Craig told the panel she promised her son to make stopping the epidemic a priority in Congress. She says she’d push for a fee on the active ingredient in pain pills, so the funds collected could be used to pay for substance abuse treatment.
“It’s clear from talking with the medical community, with law enforcement, that we need to expand access to treatment and recovery,” she said.
Lewis breaks out
Lewis, 61, has served as host of a public-affairs program on public television and his own syndicated radio show and wrote a book on states’ rights: “Power Divided is Power Checked.” He and his wife, Leigh, have two daughters and live in Woodbury, just outside the Second District’s border. (Members of Congress are not required to live in the districts they represent.)
On his own tour across the district, Lewis frequently points to his family’s small-business beginnings and the government action he says helped solidify his conservative views. Lewis was involved in running a motor-supply company founded by his grandfather in Waterloo, Iowa, when the facility ended up in the path of a planned highway project — and eventually shut down after the government exercised eminent domain.
At the Eagan staffing-software firm Avionte, Lewis told company leaders that he believes businesses are suffering from overregulation, citing new requirements for overtime pay of salaried workers and the provisions of the Affordable Care Act, which he called a “debacle.”
“You can’t mandate your way to more benefits,” he said. “You’ve got to have a higher level of productivity, and everybody benefits … that’s the only way to do it, with profits.”
Lewis said he wants the federal government to cut spending, flatten and simplify the tax code, and to reduce environmental regulation. He calls the Clean Water Act “an assault on property rights.” He said he also wants the U.S. to take a harder line on immigration, including blocking Syrian refugees from entering the country. Lewis said the country needs to tighten its borders, though he said he’s not sure if that means building a wall along the Mexico border, as Republican presidential candidate Donald Trump has suggested.
Finding his voice on the trail
On the campaign trail, Lewis has toned down some of the brash talk-radio commentary that won him fans. But Craig’s campaign, along with outside Democratic backers, have made a point to link Lewis’ on-air style to the bombastic pronouncements of his party’s presidential candidate.

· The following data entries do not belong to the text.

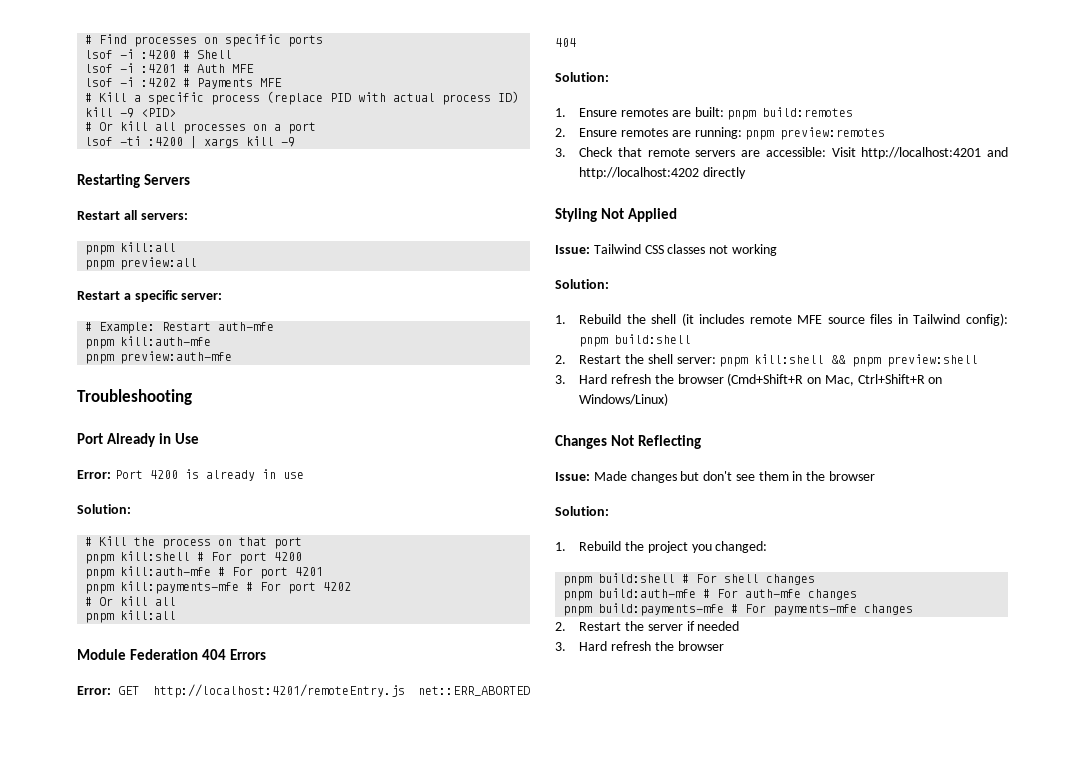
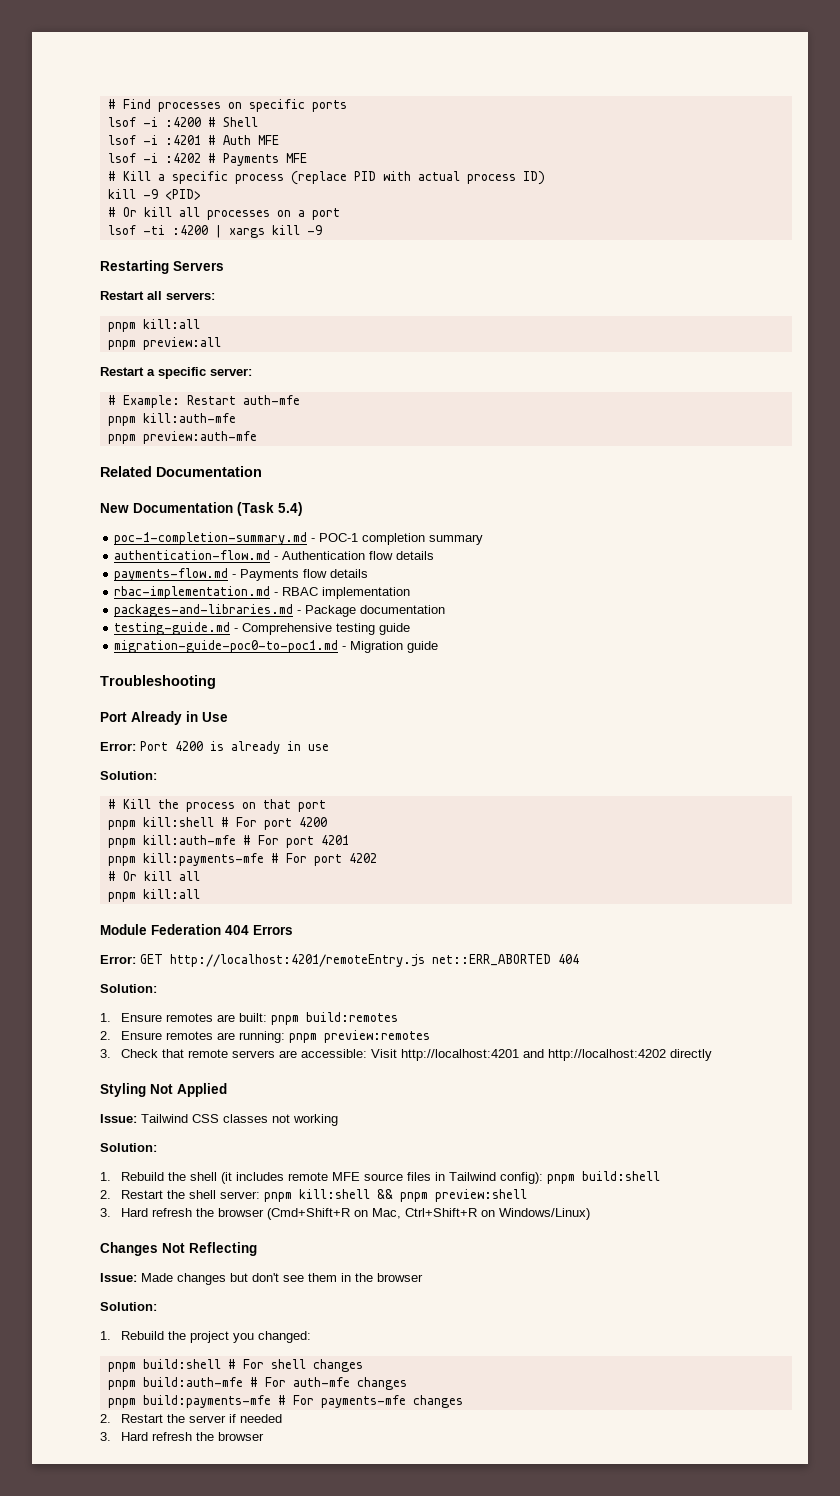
+ Related Documentation
+ New Documentation (Task 5.4)
+ poc-1-completion-summary.md - POC-1 completion summary
+ authentication-flow.md - Authentication flow details
+ payments-flow.md - Payments flow details
+ rbac-implementation.md - RBAC implementation
+ packages-and-libraries.md - Package documentation
+ testing-guide.md - Comprehensive testing guide
+ migration-guide-poc0-to-poc1.md - Migration guide

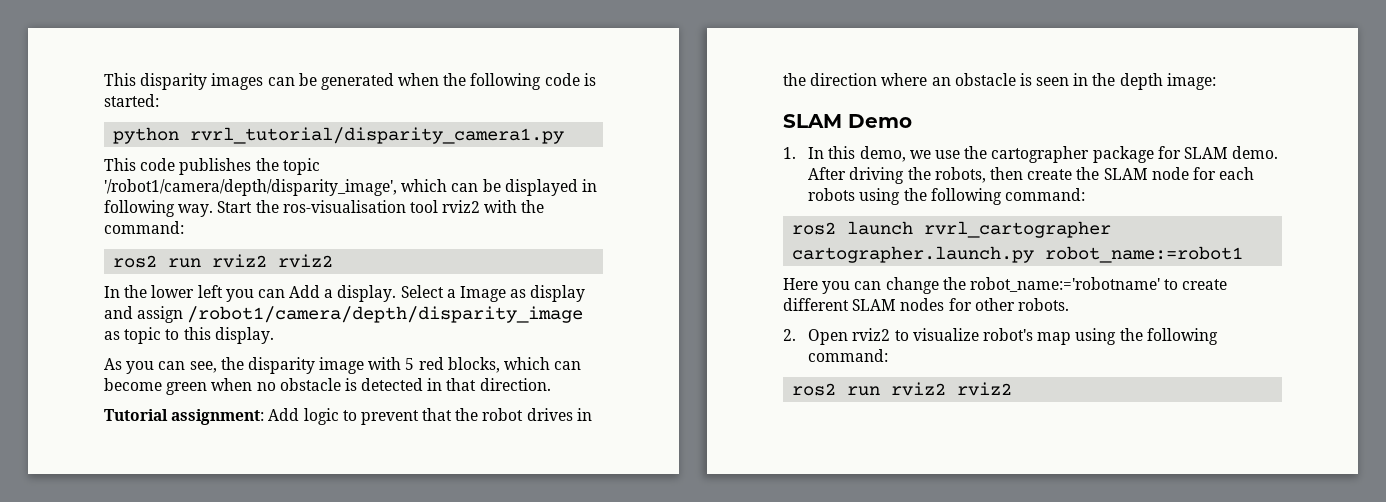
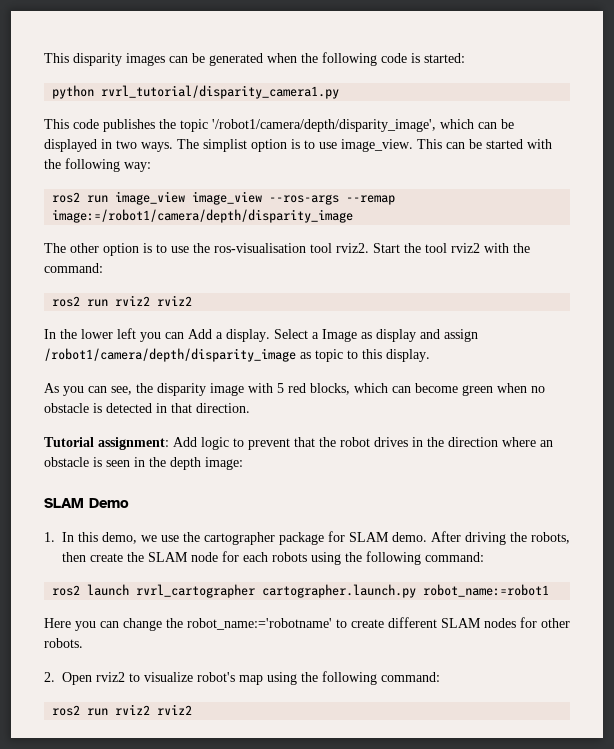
- This code publishes the topic '/robot1/camera/depth/disparity_image', which can be displayed in following way.
+ This code publishes the topic '/robot1/camera/depth/disparity_image', which can be displayed in two ways. The simplist option is to use image_view. This can be started with the following way:
+ ros2 run image_view image_view --ros-args --remap image:=/robot1/camera/depth/disparity_image
+ The other option is to use the ros-visualisation tool rviz2.
- Start the ros-visualisation tool rviz2 with the command:
+ Start the tool rviz2 with the command:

Television ads funded by the Democratic Congressional Campaign Committee match up Trump’s comments with remarks Lewis has made, particularly about women. In a 2012 on-air discussion about federal funding for birth control, Lewis said many women were basing their voting decisions on “somebody else buying their diaphragm,” adding that a “vast majority” of young, single women “care about abortion and gay marriage. They care about ‘The View.’ They are nonthinking.”
Democratic groups have also targeted Lewis’ comments on minorities, slavery and victims of natural disasters, creating a website devoted to those quotes. Lewis has brushed off the criticism, saying that his words have been taken out of context. The negative ads, he said, are a sign of desperation.
Lewis, meanwhile, has made an issue out of legal challenges filed against St. Jude over its products and operations, arguing that Craig was culpable because of her high-profile role in the company.
The claims, Craig said, are a “desperate attack.”